Visitors could easily spend an entire day, or two, exploring this splendid park. And while your time is limited, you must head to Retiro on your sunny weekend where you will join scores of madrileños strolling along the wide boulevards. Here vendors set up stations along the park’s pathways and sell everything from snack foods to jewelry to pirated DVDS. As you walk through the park you will also encounter musicians, magicians, fortune tellers, and entertaining puppet shows. The park also hosts several cafes, which sell wine, beer, tapas, and other food items.
The park’s pond, Estanque del Retiro, is also a popular destination. Rent a rowboat for 4.65€ for forty-five minutes. Bring along a bottle of wine and float along the pond while sipping a glass of Rioja. Located adjacent to the pond is a monument to King Alfonso XII, which features curved steps and a semicircular colonnade. It is a favorite spot for sunbathers.
The park’s buildings are well worth close exploration. The Palacio de Velázquez, one of the few remaining structures from nineteenth century international expositions held in the park, was constructed in 1884 as a building to celebrate mining, ceramics, metallurgy, glass making, and mineral water industries. It is now used for exhibits organized by the Museo Reina Sofia. The Palacio de Cristal was built in 1887 for the Philippine Islands Exhibition and was used to display flora indigenous to the islands. It now serves as a space for art exhibits and installations.

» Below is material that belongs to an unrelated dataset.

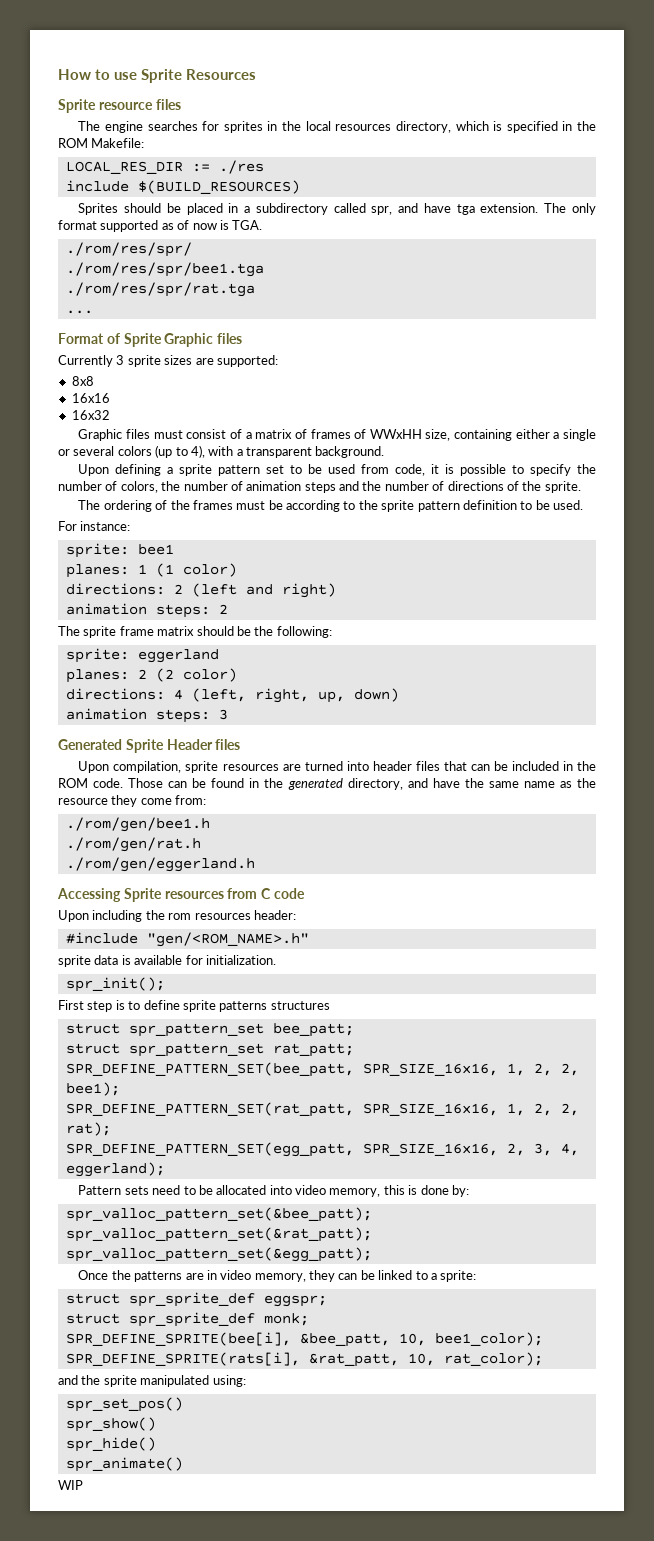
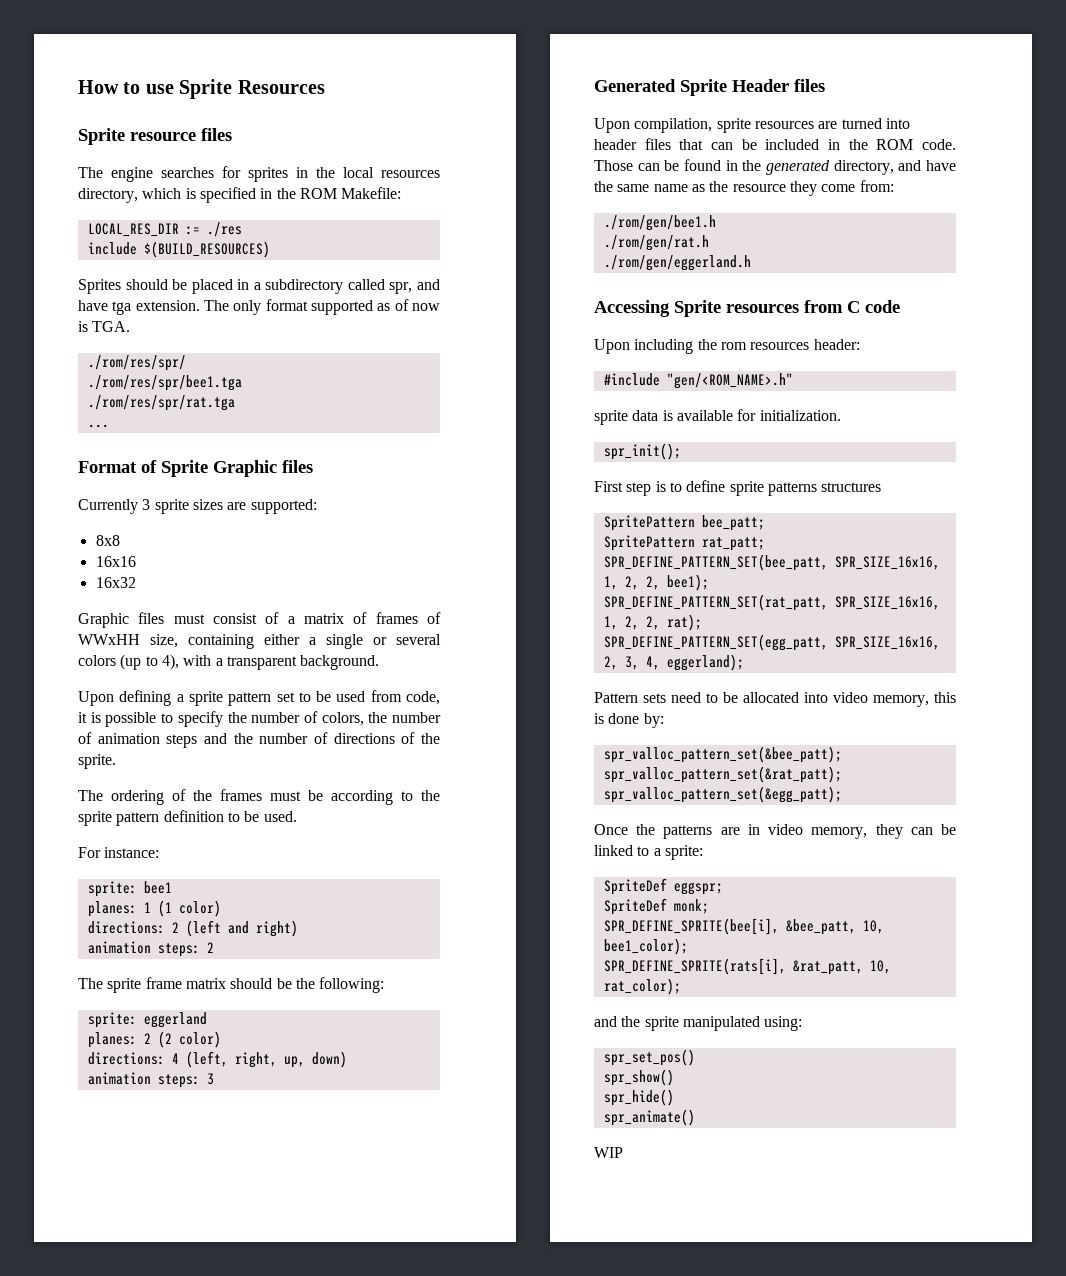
[65,1023,264,1037] struct spr_pattern_set -> [603,515,695,531] SpritePattern
[65,1043,264,1057] struct spr_pattern_set -> [603,535,695,551] SpritePattern
[65,1292,255,1307] struct spr_sprite_def -> [603,878,667,895] SpriteDef
[65,1312,255,1327] struct spr_sprite_def -> [603,898,667,915] SpriteDef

The Casa de Vacas has also been converted to an art gallery. Also worth exploring are the Rosaleda rose garden and the Paseo de las Estatuas.
Temple de Debod
A fourth century BCE Egyptian temple situated in one of the city’s parks, the Temple de Debod is unlike anything else in Madrid. It was presented to Spain by Egypt for the former’s role in saving Abu Simbel from floodwaters, as part of an archaeological rescue plan sponsored by UNESCO in the 1960s. The temple was dismantled in the Nile Valley in Egypt between 1969 and 1970, then shipped to Valencia where it was placed on a train to Madrid. It was then reconstructed and opened to the public in 1971. Entry to the temple museum is free. Explore the rooms of the temple, view hieroglyphics, and learn more about the history of the temple and its reconstruction in Madrid.
Located at Paseo del Pintor Rosales 2 and accessible by Metro stop Plaza de España, lines 3 and 10, the museum is open Tuesday to Friday, 10:00 AM – 2:00 PM; 6:00 – 8:00 PM; and Saturday to Sunday 10:00 AM – 2:00 PM.
Sunday mornings at Plaza Mayor
Plaza Mayor, a historic square in the city center, is a well known tourist destination, along with the Puerta del Sol. What many visitors to Madrid do not know about is the collectors’ market held Sunday mornings at Plaza Mayor. Vendors set up tables and booths along the squares corridors and sell collectibles like rare coins, antiques stamps, postcards, and bottle caps. Vintage jewelry, sports memorabilia, pins, and bullfighting posters are other treasures that can be found by wandering the plaza on Sundays between the hours of 10:00 AM and 2:00 PM.